For the most part, he focused on staking out his position — unique among likely Republican candidates for president — as a champion of privacy, and a staunch opponent of secret government spying. He condemned both the National Security Agency’s massive surveillance of U.S. citizens, as revealed by former NSA consultant Edward Snowden, and CIA spying on Senate Intelligence Committee staff, as alleged recently in a floor speech by that committee’s chair, California’s Dianne Feinstein.

Paul at the podium

Paul: GOP must “evolve, adapt, or die.”

“I’m here to tell you that if you own a cellphone, you’re under surveillance,” Paul said, brandishing his own smartphone for emphasis. “I’m here to tell you that the NSA believes that equal protection means that Americans should be spied upon equally — including Congress. Instead of equal protection, to them it’s equal disdain.”

In a talk that included references to Fahrenheit 451, Pink Floyd’s Roger Waters, Henry David Thoreau and Benjamin Franklin, he found common cause not just with Senate colleagues from across the aisle like Feinstein and Ron Wyden of Oregon, both Democrats, and Vermont independent Bernie Sanders, but with Snowden himself.

“We have a right to the truth, we deserve the truth, and we demand the truth from our officials,” Paul declared in one of several applause lines, comparing Snowden to James Clapper, the federal director of national intelligence, who he said “lied” to Congress about the extent of domestic spying prior to Snowden’s revelations.

“Clapper lied in the name of security,” he said. “Snowden told the truth in the name of privacy.”
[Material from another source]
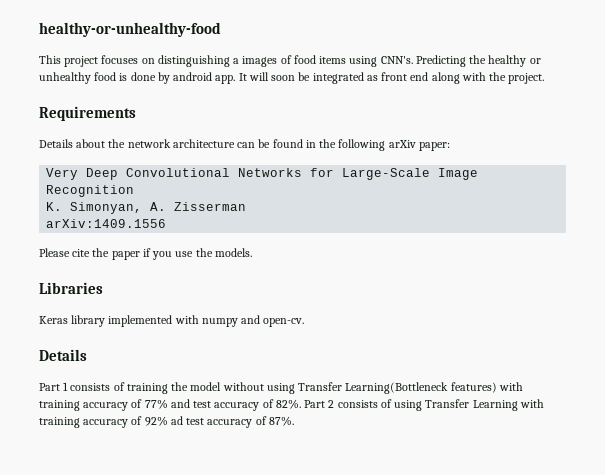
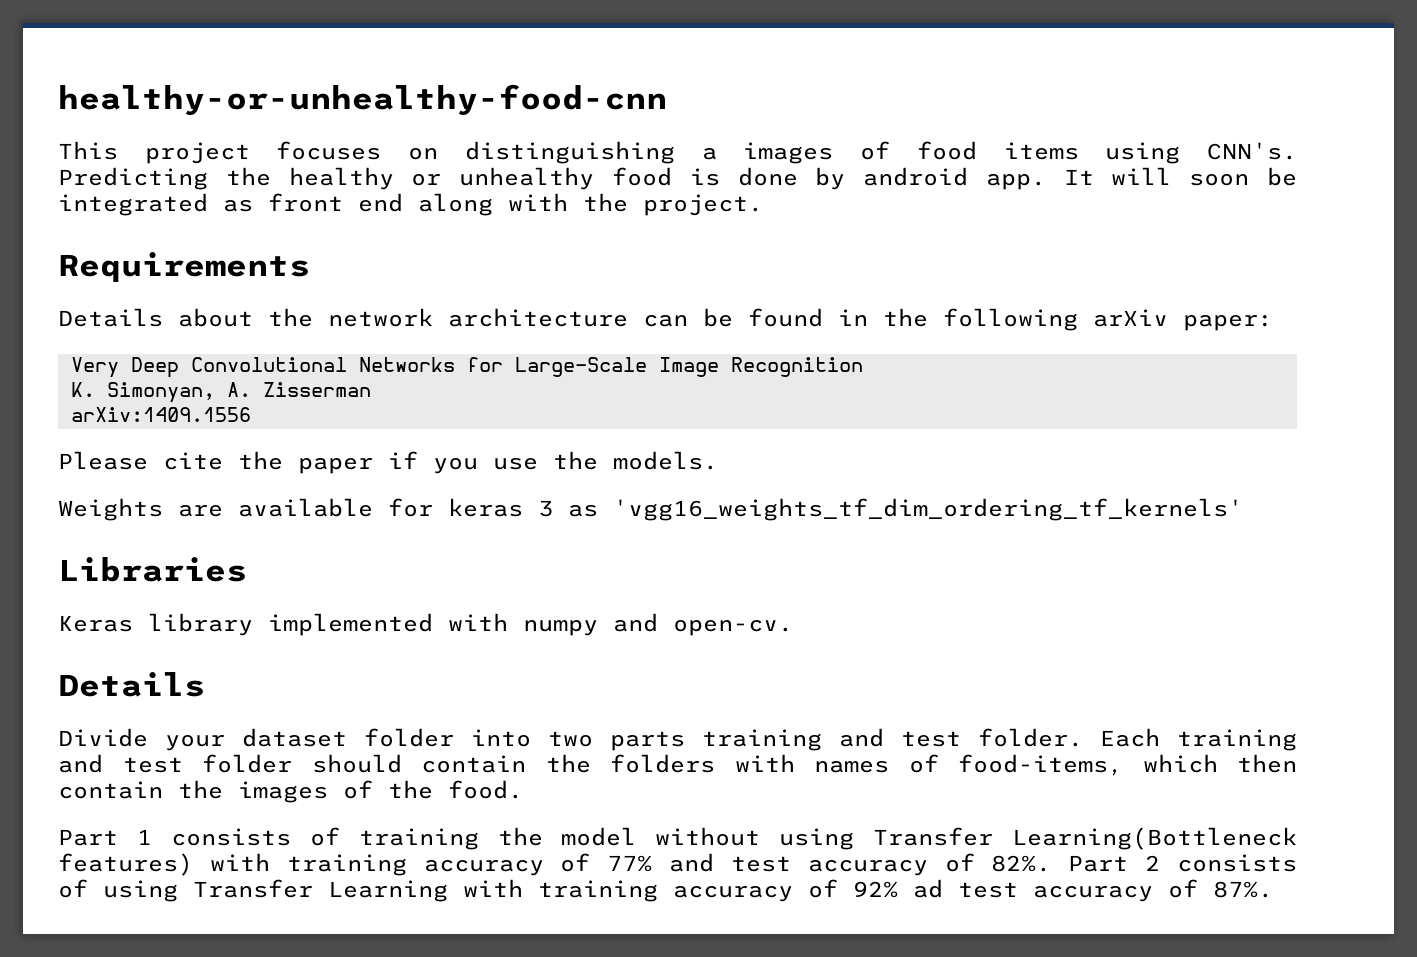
[39,22,221,37] healthy-or-unhealthy-food -> [58,84,667,116] healthy-or-unhealthy-food-cnn
(252, 252) none -> [58,498,1243,521] // Weights are available for keras 3 as 'vgg16_weights_tf_dim_ordering_tf_kernels'
(87, 355) none -> [58,728,1297,751] [58,754,1297,776] [58,780,523,803] // Divide your dataset folder into two parts training and test folder. Each training and test folder should contain the folders with names of food-items, which then contain the images of the food.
Paul has filed a class-action lawsuit against President Obama and the heads of U.S. intelligence agencies over the NSA surveillance program, which began in 2001 under President Bush.

“I find it ironic that the first African American president has, without compunction, allowed this vast exercise of raw power by the NSA,” he said, noting former FBI director J. Edgar Hoover’s use of such power to investigate Martin Luther King Jr. and other civil rights leaders during the 1960s.

That angle of attack was notable — critics might say ironic — for Kentucky’s junior U.S. senator, who has come under fire for asserting the theoretical right of Woolworth’s, as a private company, to refuse counter service to King — and whose father used the occasion of the Civil Rights Act’s 40th anniversary in 2004 to denounce it on the floor of the U.S. House as “a massive violation of the rights of private property and contract.”

The reference to Obama seemed to have been dialed back since earlier in the day, when he told the New York Times — in what was billed as a preview of his Berkeley talk — that the president, by dint of his race, “ought to be a little more conscious of the fact of what has happened with the abuses of domestic spying.”

But the issue of government overreach transcends partisan politics, said Paul, a Tea Party favorite who recently won his second consecutive CPAC straw poll, an indication of his cachet with the Republican right.  He promised to push for a bipartisan congressional panel — akin to the so-called Church Committee, which reined in intelligence-gathering abuses in the 1970s after the Watergate scandal — to “watch the watchers.”